--- START ---

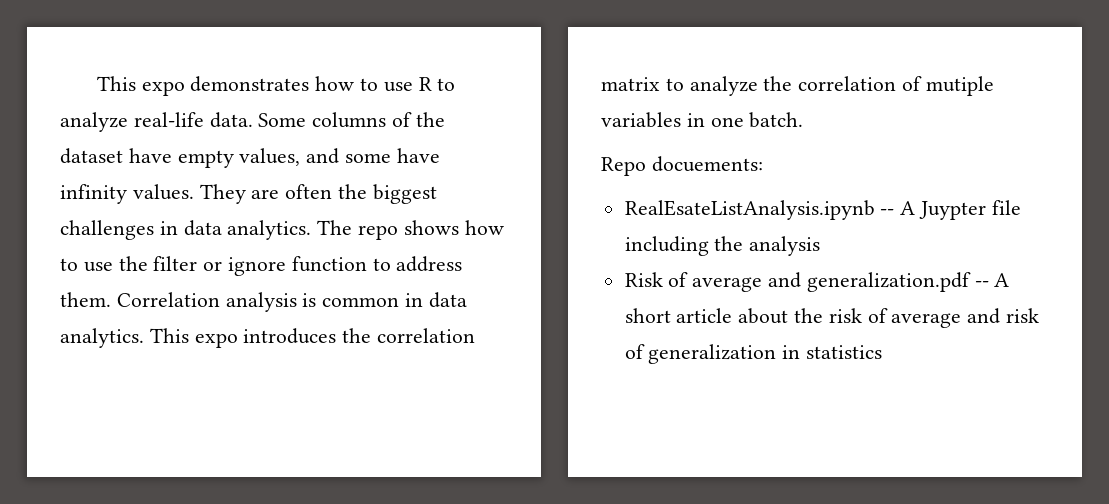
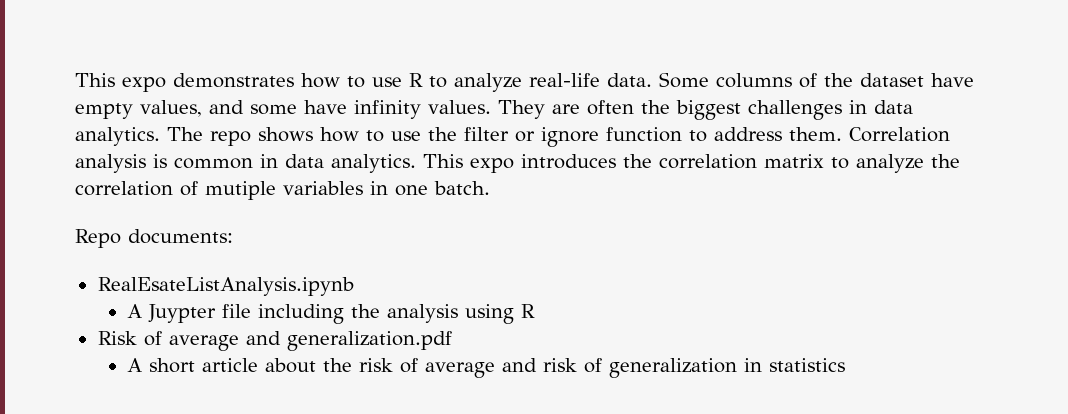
- Repo docuements:
+ Repo documents:
- RealEsateListAnalysis.ipynb -- A Juypter file including the analysis
+ RealEsateListAnalysis.ipynb
+ A Juypter file including the analysis using R
- Risk of average and generalization.pdf -- A short article about the risk of average and risk of generalization in statistics
+ Risk of average and generalization.pdf
+ A short article about the risk of average and risk of generalization in statistics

--- END ---

» EXERCISE
Only the lines that contain the string "including" are to be copied from the records.

» EXPECTED OUTPUT
- RealEsateListAnalysis.ipynb -- A Juypter file including the analysis
+ A Juypter file including the analysis using R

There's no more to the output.